* _What you will do_
In the listing below, how many lines contain "justify"? Answer with the number alone.
++++++++
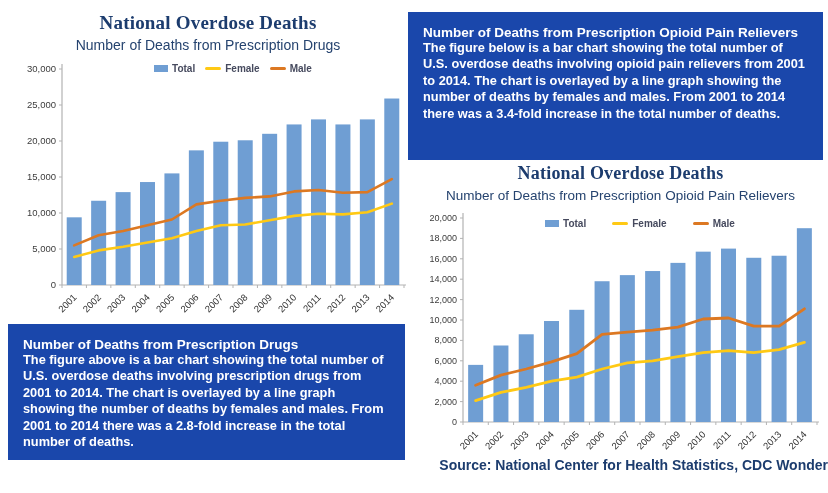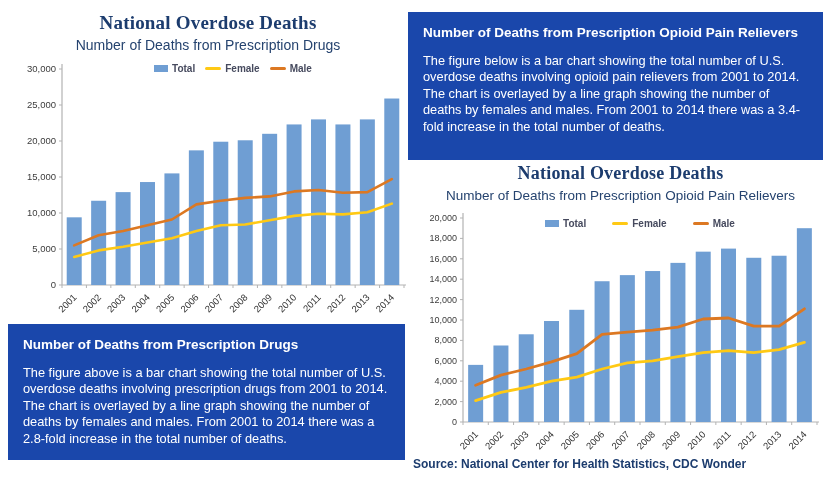--- a/index.html
+++ b/index.html
@@ -40,7 +40,7 @@
   #top-box    { left: 408px; top: 12px;  width: 415px; height: 148px; }
   #bottom-box { left: 8px;   top: 324px; width: 397px; height: 136px; }
   .info-title { font-weight: bold; font-size: 13.5px; }
-  .info-body  { font-weight: normal; font-size: 12.8px; line-height: 1.28; margin-top: 13px; }
+  .info-body  { font-weight: bold; font-size: 12.8px; line-height: 1.28; }
 
   .source-note {
     position: absolute; top: 296px; left: 0; width: 100%;

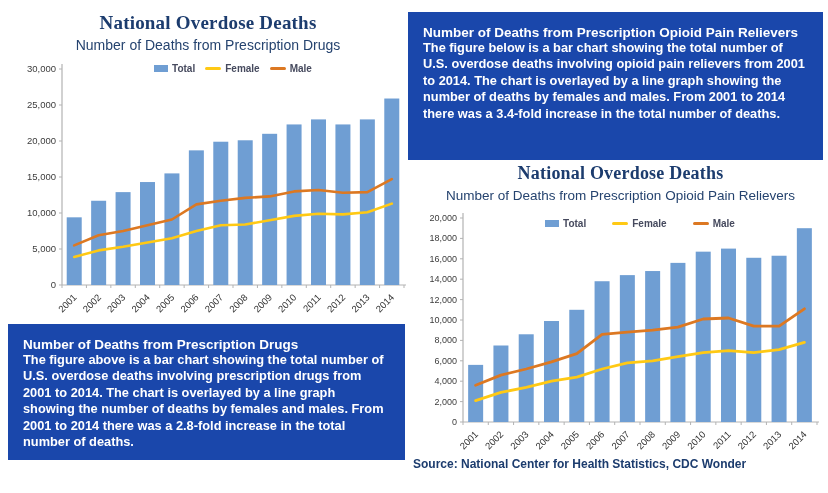--- a/index.html
+++ b/index.html
@@ -44,7 +44,7 @@
 
   .source-note {
     position: absolute; top: 296px; left: 0; width: 100%;
-    text-align: left; font-size: 12px; font-weight: bold; color: #1c3c6e;
+    text-align: right; font-size: 14px; font-weight: bold; color: #1c3c6e;
   }
 </style>
 </head>

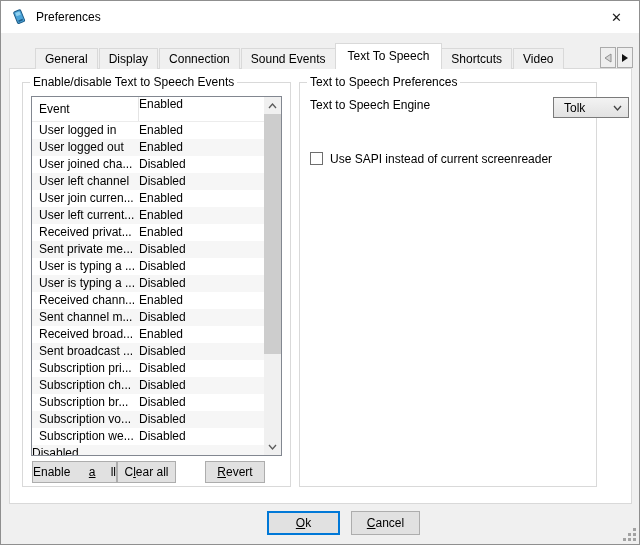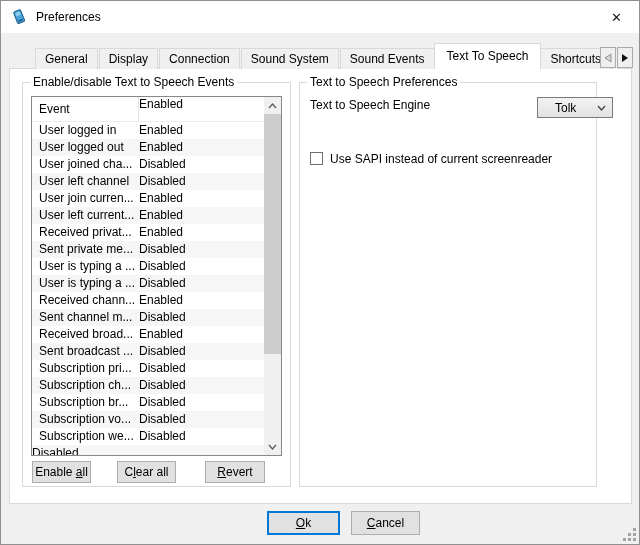--- a/index.html
+++ b/index.html
@@ -112,7 +112,6 @@
       <div class="tab">General</div>
       <div class="tab">Display</div>
       <div class="tab">Connection</div>
-      <div class="tab">Sound System</div>
       <div class="tab">Sound Events</div>
       <div class="tab selected">Text To Speech</div>
       <div class="tab">Shortcuts</div>

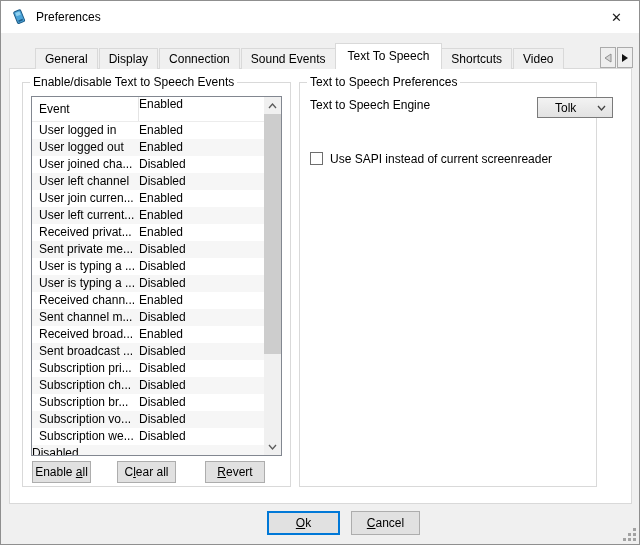--- a/index.html
+++ b/index.html
@@ -72,9 +72,9 @@
   
   .field-label { position:absolute; white-space:nowrap; }
   #engine-label { left:309px; top:97px; }
-  .combo { position:absolute; left:536px; top:96px; width:76px; height:21px;
+  .combo { position:absolute; left:552px; top:96px; width:76px; height:21px;
            background:linear-gradient(#f3f3f3,#e2e2e2); border:1px solid #7a7a7a;
-           display:flex; align-items:center; padding-left:17px; }
+           display:flex; align-items:center; padding-left:10px; }
   .combo .chev { position:absolute; right:6px; top:7px; }
   .checkbox-row { position:absolute; left:309px; top:151px; display:flex; align-items:flex-start; }
   .checkbox { width:13px; height:13px; background:#fff; border:1px solid #6e6e6e; margin-right:7px; }

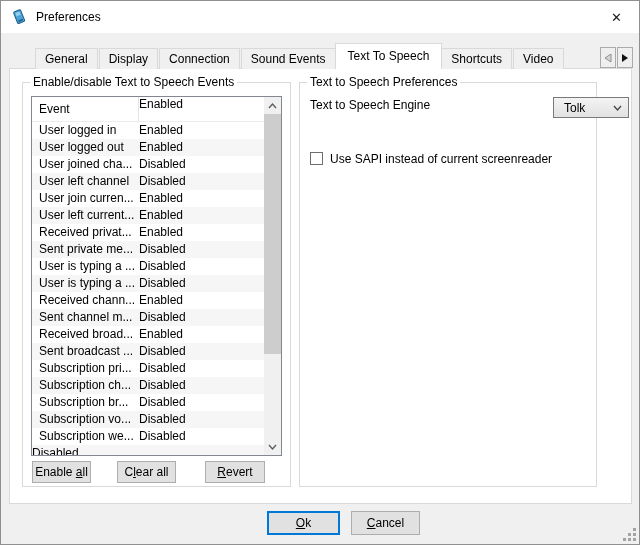--- a/index.html
+++ b/index.html
@@ -63,7 +63,7 @@
          display:flex; align-items:center; justify-content:center; white-space:pre; }
   .btn span { white-space:pre; }
   .btn .mnemonic { text-decoration:underline; text-underline-offset:1px; }
-  #btn-enable-all { left:31px;  top:460px; width:59px; }
+  #btn-enable-all { left:31px;  top:460px; width:85px;justify-content:space-between; }
   #btn-clear-all  { left:116px; top:460px; width:59px; }
   #btn-revert     { left:204px; top:460px; width:60px; }
   #btn-ok { left:266px; top:510px; width:73px; height:24px; border:2px solid var(--accent,#0078d7); }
++++++++
* _Response area_
2